I use a heat emitter, which is on 24/7. I don't know if the black light is good or bad for the tort, but I just don't like any lights on at night. I think the heat emitter lasts longer too.


----------



## Yvonne G (Sep 16, 2008)

I use black lights, and have for about 10 years. I don't know if it has harmed their eyes, but no one is acting any different than usual. To tell the truth, your post is the first time I've ever heard it might be detrimental to their health. I'll have to do some research. thanks for the "heads-up"!!!

Yvonne


----------



## RTfanatic (Sep 16, 2008)

FYI, RT's and Leopard's glow dimly under black light.


----------



## evin (Sep 16, 2008)

i use them too and have had no ill effect but when i said i did on another forum they told me it was bad


----------



## Ladyrags (Sep 17, 2008)

Go to the website below and read about the lighting, very interesting. You should never believe one persons advice on things, always do research. I was taught that almost 30 years ago, so I do alot of reasearch.

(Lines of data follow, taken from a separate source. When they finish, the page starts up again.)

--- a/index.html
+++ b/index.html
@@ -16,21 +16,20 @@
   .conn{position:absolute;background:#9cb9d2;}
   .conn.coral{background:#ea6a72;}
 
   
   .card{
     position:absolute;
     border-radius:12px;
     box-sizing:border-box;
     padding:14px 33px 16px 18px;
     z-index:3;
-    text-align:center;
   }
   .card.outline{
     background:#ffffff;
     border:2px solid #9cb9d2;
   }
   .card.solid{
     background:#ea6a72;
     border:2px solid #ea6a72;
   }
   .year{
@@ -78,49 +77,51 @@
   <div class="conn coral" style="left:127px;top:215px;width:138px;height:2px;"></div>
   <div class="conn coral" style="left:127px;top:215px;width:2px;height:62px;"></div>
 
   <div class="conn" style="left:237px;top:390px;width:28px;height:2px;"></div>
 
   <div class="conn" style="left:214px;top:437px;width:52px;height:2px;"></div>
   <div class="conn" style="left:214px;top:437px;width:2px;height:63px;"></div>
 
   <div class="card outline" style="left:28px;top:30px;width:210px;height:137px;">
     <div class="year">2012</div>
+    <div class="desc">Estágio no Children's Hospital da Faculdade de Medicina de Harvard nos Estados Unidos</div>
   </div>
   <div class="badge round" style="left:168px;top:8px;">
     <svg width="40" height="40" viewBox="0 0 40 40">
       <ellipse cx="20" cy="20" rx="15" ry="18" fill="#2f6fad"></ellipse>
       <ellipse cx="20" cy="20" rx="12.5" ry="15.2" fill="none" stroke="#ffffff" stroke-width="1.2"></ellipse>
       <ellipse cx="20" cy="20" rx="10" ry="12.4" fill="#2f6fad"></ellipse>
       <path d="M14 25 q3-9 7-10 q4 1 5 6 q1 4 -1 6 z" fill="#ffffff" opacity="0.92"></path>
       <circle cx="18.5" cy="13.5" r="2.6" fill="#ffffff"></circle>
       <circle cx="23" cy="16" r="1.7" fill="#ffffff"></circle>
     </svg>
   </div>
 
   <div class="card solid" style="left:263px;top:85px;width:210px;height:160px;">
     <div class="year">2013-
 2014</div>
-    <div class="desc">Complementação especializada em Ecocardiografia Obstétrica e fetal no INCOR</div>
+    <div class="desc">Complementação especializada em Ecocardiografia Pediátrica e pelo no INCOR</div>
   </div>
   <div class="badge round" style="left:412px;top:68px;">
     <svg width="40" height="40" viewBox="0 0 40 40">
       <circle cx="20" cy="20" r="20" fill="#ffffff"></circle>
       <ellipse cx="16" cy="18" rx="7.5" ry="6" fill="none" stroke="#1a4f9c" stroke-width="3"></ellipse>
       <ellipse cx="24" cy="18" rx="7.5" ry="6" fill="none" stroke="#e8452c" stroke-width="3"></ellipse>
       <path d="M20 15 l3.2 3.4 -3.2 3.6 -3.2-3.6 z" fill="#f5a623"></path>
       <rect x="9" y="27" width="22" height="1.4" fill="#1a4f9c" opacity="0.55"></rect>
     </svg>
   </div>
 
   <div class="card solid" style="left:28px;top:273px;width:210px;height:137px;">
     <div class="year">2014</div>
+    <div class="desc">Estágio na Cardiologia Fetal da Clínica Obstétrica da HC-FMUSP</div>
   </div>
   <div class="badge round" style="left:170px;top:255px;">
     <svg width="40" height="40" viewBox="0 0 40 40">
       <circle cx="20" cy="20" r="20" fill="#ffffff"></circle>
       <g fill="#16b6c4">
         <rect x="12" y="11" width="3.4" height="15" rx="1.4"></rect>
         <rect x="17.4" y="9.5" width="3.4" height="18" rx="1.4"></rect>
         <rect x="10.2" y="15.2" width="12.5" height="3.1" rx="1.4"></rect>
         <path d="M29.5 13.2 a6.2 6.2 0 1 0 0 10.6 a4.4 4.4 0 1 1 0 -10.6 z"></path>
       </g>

http://www.tortoisetrust.org/articles/lighting.html


----------



## Yvonne G (Sep 17, 2008)

Ladyrags said:


> Go to the website below and read about the lighting, very interesting. You should never believe one persons advice on things, always do research. I was taught that almost 30 years ago, so I do alot of reasearch.
> 
> http://www.tortoisetrust.org/articles/lighting.html



Darlene: Mr. Highfield is talking about using the blacklight for photosynthesis. We are talking here about using it for heat. The type of black light bulb we the average consumer can buy does NOT emit the UV-c he's talking about. Its a harmless bulb used to provide heat at night without light.

Yvonne

According to Wikipedia, the UV or tanning rays emitted by black light bulbs come from the flourescent bulbs. See http://en.wikipedia.org/wiki/Black_light Since these do not emit any heat, these are NOT the bulbs we are talking about here. We want the incandescent bulbs. 
The Consumer Product Safety's Wikipedia page has this to say about incandescent black light bulbs:

A black light may also be formed by simply using Wood's glass instead of clear glass as the envelope for a common incandescent bulb. This was the method used to create the very first black light sources. Though it remains a cheaper alternative to the fluorescent method, it is exceptionally inefficient at producing UV light, (less than 0.1 percent of the input power), owing to the black body nature of the incandescent light source. Incandescent UV bulbs, due to their inefficiency, may also become dangerously hot during use. Often the filament is "overburned", and run at a higher temperature to increase the proportion of U.V.A in the black-body emission, this drastically reduces the life of the lamp from a typical 1000 hours to around 100 hours.

Yvonne


----------